2016-05-03 Thread Magnus Danielson

Rick,

Unless you uses the high-speed SERDES blocks, the jitter and systematic 
noises inside FGPAs can be pretty prohibitive.


Enrico Rubiola and his team have made some of the best characterizations 
of FPGAs I've seen, but I know from several other experinces that timing 
can uhm shift around.


I proposed some 10 years ago to use the 10 Gb/s SERDES for 100 ps 
resolution counter, the chip that could support it then could do 8 
channels. It had some fancy tweaking so you could fine-tune the sampling 
point to align channels up. Would still be a fun project to do.

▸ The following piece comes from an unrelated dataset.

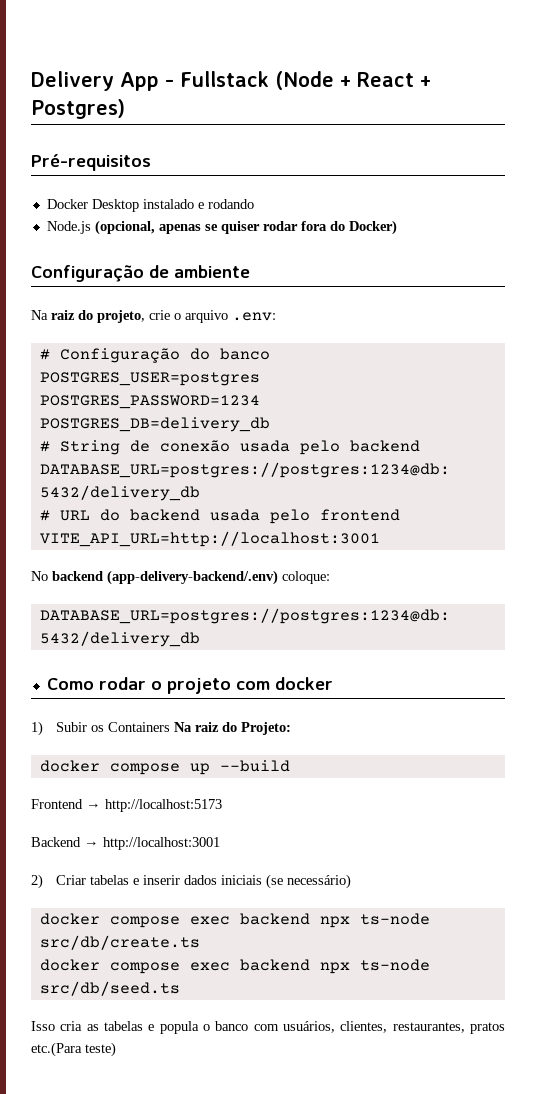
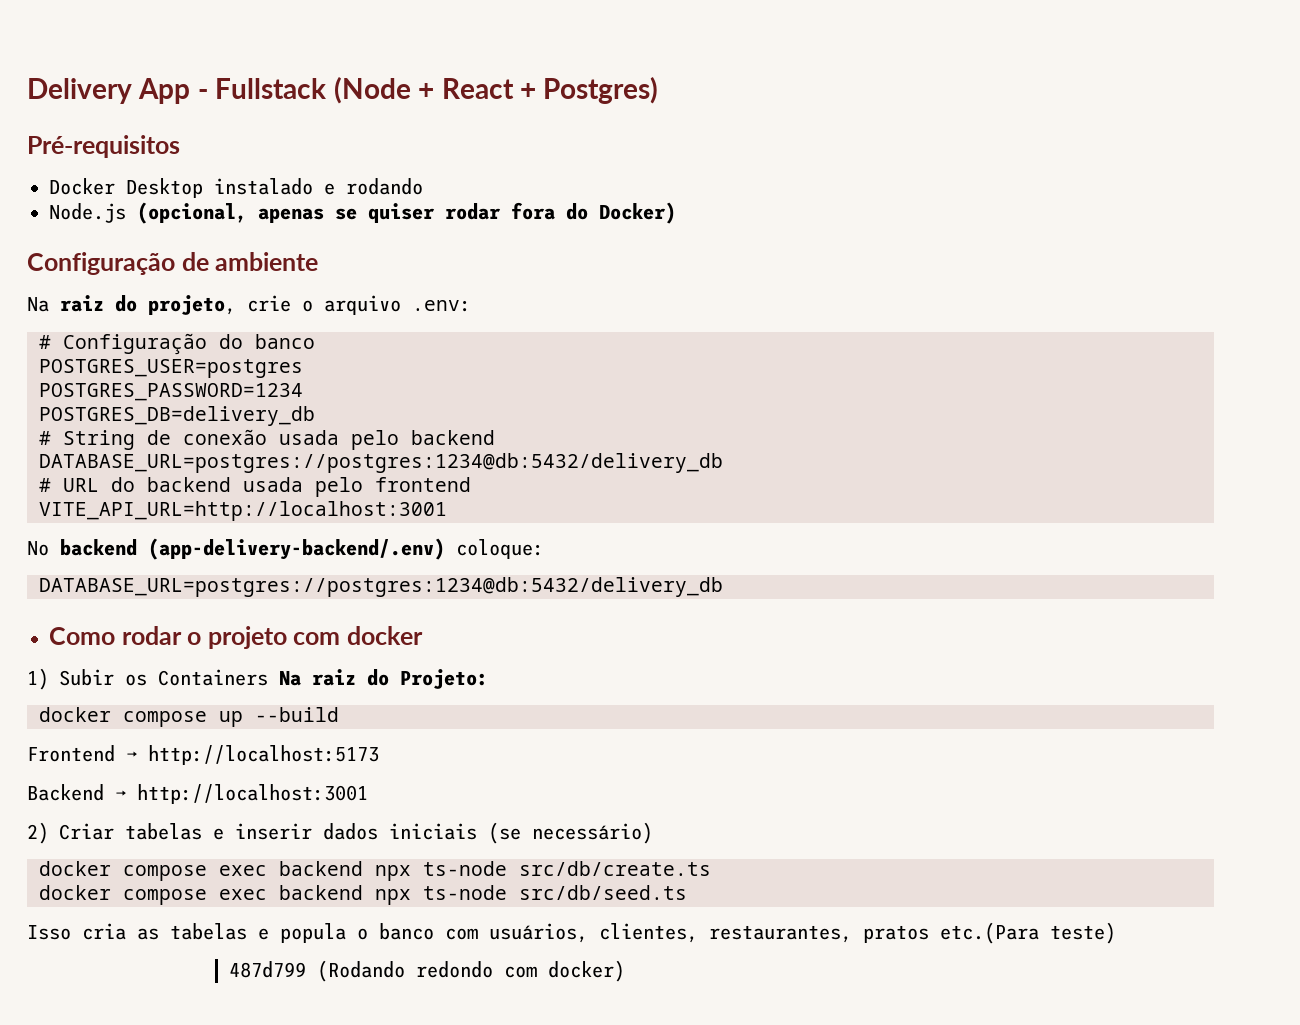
+ 487d799 (Rodando redondo com docker)

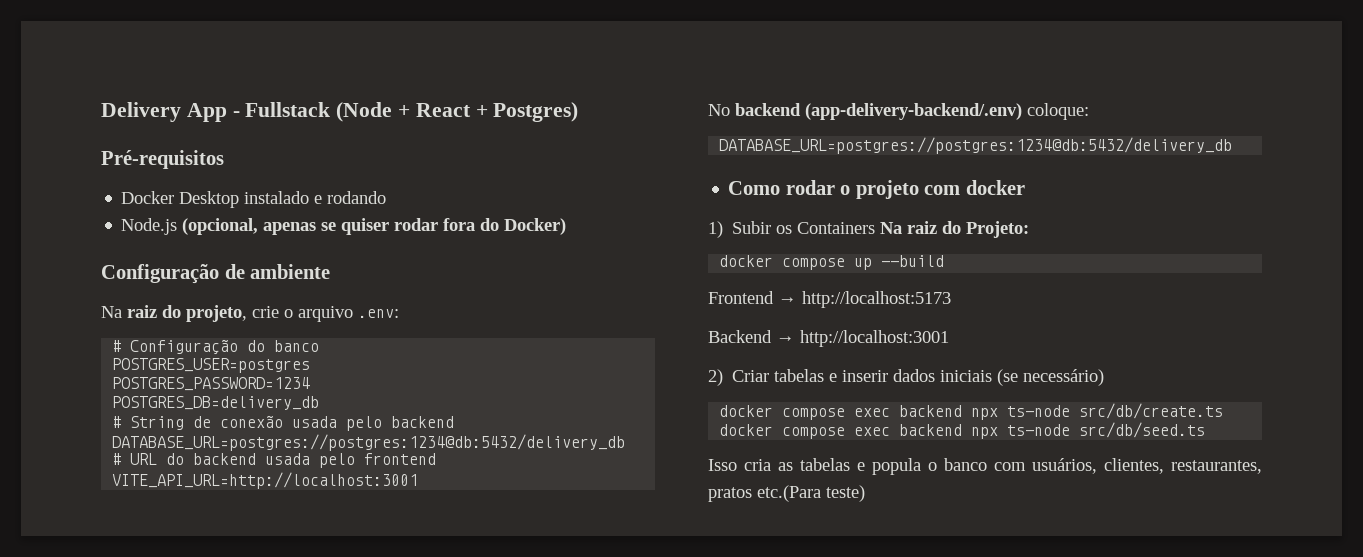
- 487d799 (Rodando redondo com docker)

The normal logic path isn't "as fun".

I'd say that the precision timing stuff should be done in a separate 
front-end, but the sea of logic to handle all the dataflows can be done 
in a FPGA.


Cheers,
Magnus

On 05/03/2016 05:40 PM, Richard (Rick) Karlquist wrote:

HP/Agilent/Keysight laser interferometers
measure at the kind of rates you are talking
about and (last time I heard) could divide
an interference fringe down to 1/512 of a
wavelength.  As you say, they definitely use
an ASIC with a ring oscillator.  Perhaps
there is some way you could repurpose the
interferometer electronics to make your
measurement.

You also might consider that over 25 years
ago, HP developed the 5313X counters with
interpolators implemented in FPGA's.  The
FPGA's available now are vastly more
sophisticated and much faster.  Perhaps there
is a way you do your ASIC in an FPGA.

If you really do need an ASIC, the best way
to get that done is to partner with a university
and have some PhD student design it.  Universities
often have arrangements to do this.

Rick

On 5/3/2016 5:31 AM, Attila Kinali wrote:

Hi,

We had here a discussion about measuring events (ie time stamping
them precisely) with high rates. As some of you know, Javier and
his group, Bruce and me are working on a system that should give
us something better than 10ps (my guess is that we should get close
to 1ps) at a rate of (guestimated) 1MHz per channel. (Based on the
excitation of a LC tank and measuring the ring-down/phase with an ADC).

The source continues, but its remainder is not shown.